A data.table (or something that can be coerced to a data.table) containing all columns specified by parents.

parents

A character vector specifying the names of the parents that this particular child node has. If non-linear combinations or interaction effects should be included, the user may specify the formula argument instead.

formula

An optional formula object to describe how the node should be generated or NULL (default). If supplied it should start with ~, having nothing else on the left hand side. The right hand side may contain any valid formula syntax, such as A + B or A + B + I(A^2), allowing non-linear effects. If this argument is defined, there is no need to define the parents argument. For example, using parents=c("A", "B") is equal to using formula= ~ A + B.

betas

A numeric vector with length equal to parents, specifying the causal beta coefficients used to generate the node.

intercept

A single number specifying the intercept that should be used when generating the node.

error

A single number specifying the sigma error that should be used when generating the node.

Details

Using the general linear regression equation, the observation-specific value that would be expected given the model is generated for every observation in the dataset generated thus far. We could stop here, but this would create a perfect fit for the node, which is unrealistic. Instead, we add an error term by taking one sample of a normal distribution for each observation with mean zero and standard deviation error. This error term is then added to the predicted mean.

Formal Description:

Formally, the data generation can be described as:

$$Y \sim \texttt{intercept} + \texttt{parents}_1 \cdot \texttt{betas}_1 + ... + \texttt{parents}_n \cdot \texttt{betas}_n+ N(0, \texttt{error}),$$

where \(N(0, \texttt{error})\) denotes the normal distribution with mean 0 and a standard deviation of error and \(n\) is the number of parents (length(parents)).

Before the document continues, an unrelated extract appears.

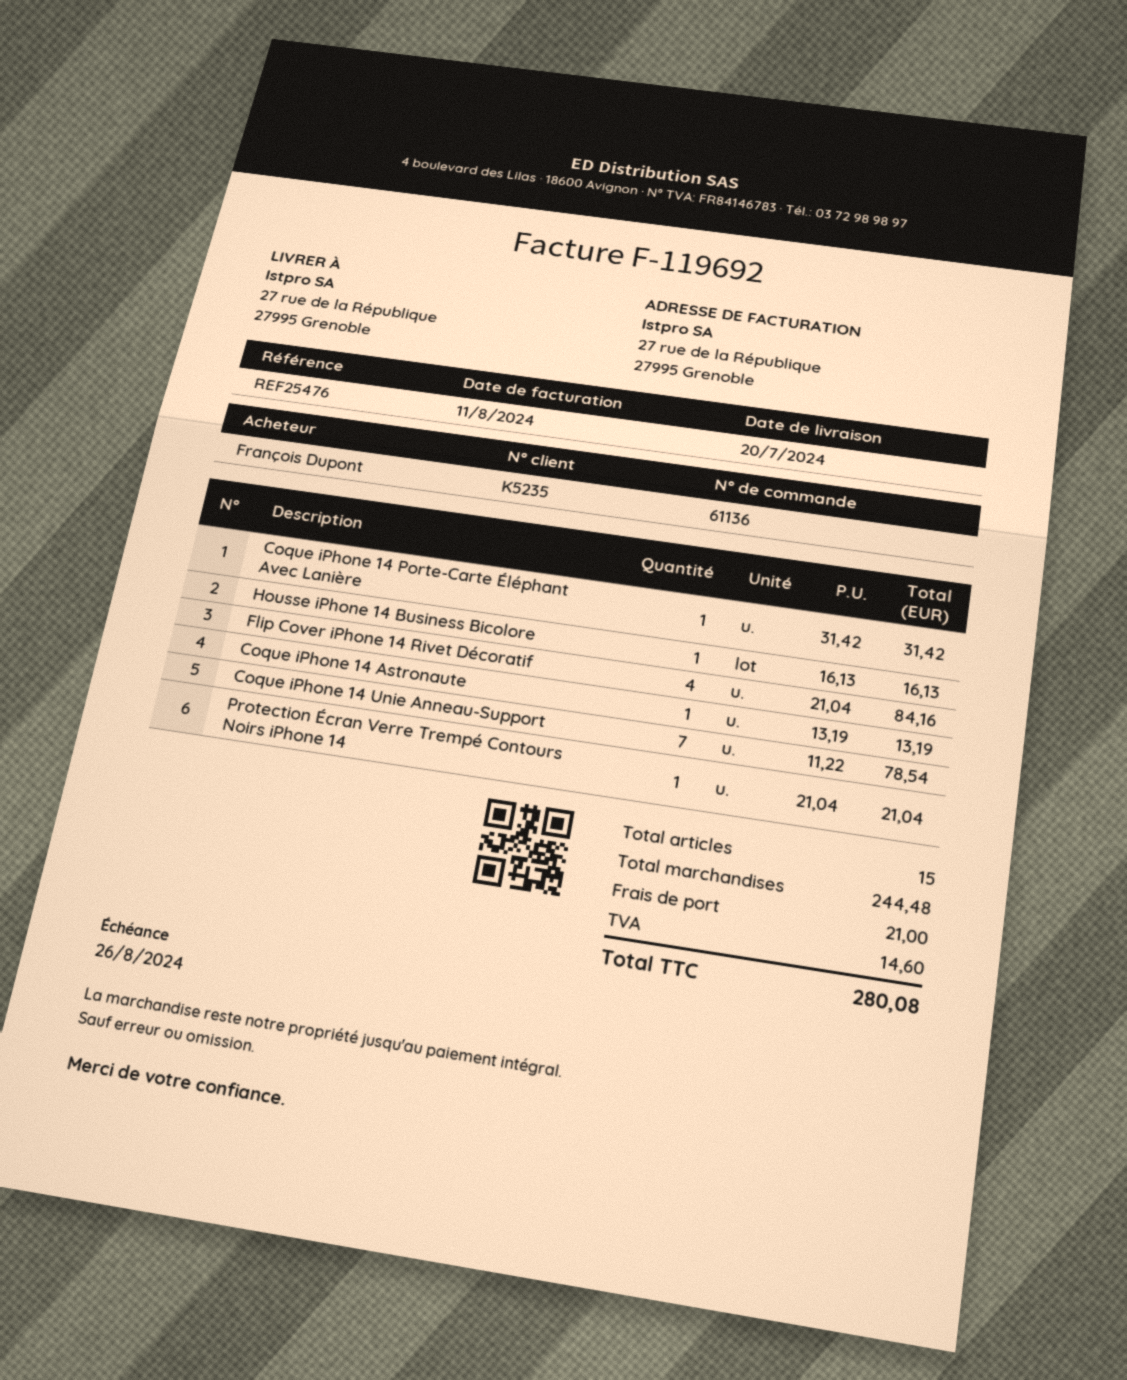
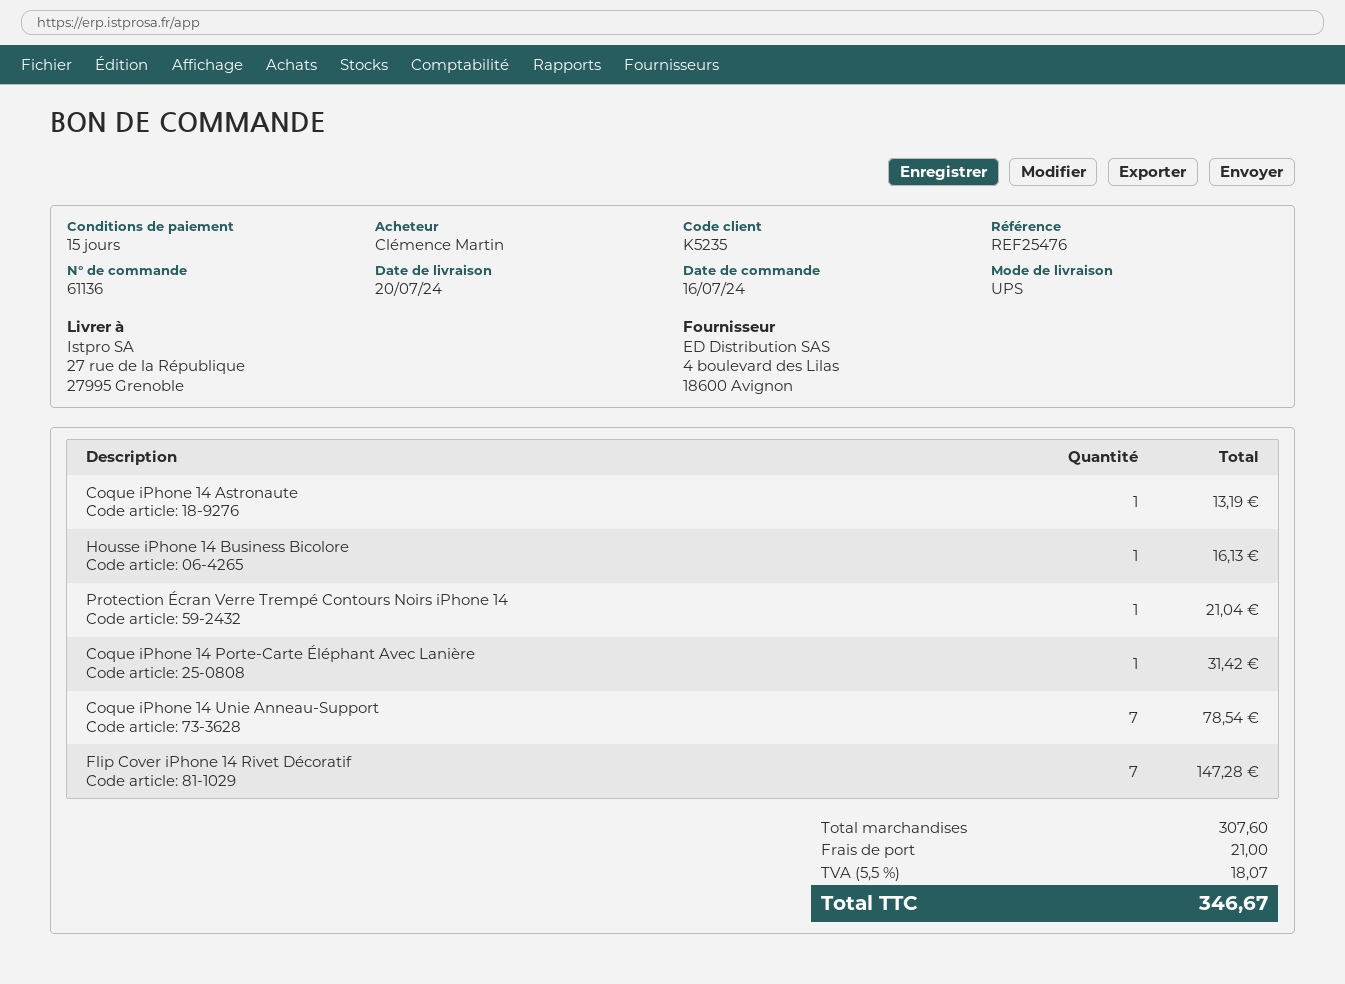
ordered by: François Dupont -> Clémence Martin
Flip Cover iPhone 14 Rivet Décoratif: 4 for 84.16 -> 7 for 147.28
subtotal: 244.48 -> 307.60
tax: 14.60 -> 18.07
total: 280.08 -> 346.67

For example, given intercept=-15, parents=c("A", "B"), betas=c(0.2, 1.3) and error=2 the data generation process is defined as:

$$Y \sim -15 + A \cdot 0.2 + B \cdot 1.3 + N(0, 2).$$

Author

Robin Denz

Value

Returns a numeric vector of length nrow(data).

Examples

library(simDAG)

set.seed(12455432)

# define a DAG
dag <- empty_dag() +
  node("age", type="rnorm", mean=50, sd=4) +
  node("sex", type="rbernoulli", p=0.5) +
  node("bmi", type="gaussian", parents=c("sex", "age"),
       betas=c(1.1, 0.4), intercept=12, error=2)

# define the same DAG, but with a pretty formula for the child node
dag <- empty_dag() +
  node("age", type="rnorm", mean=50, sd=4) +
  node("sex", type="rbernoulli", p=0.5) +
  node("bmi", type="gaussian", error=2,
       formula= ~ 12 + sexTRUE*1.1 + age*0.4)

sim_dat <- sim_from_dag(dag=dag, n_sim=100)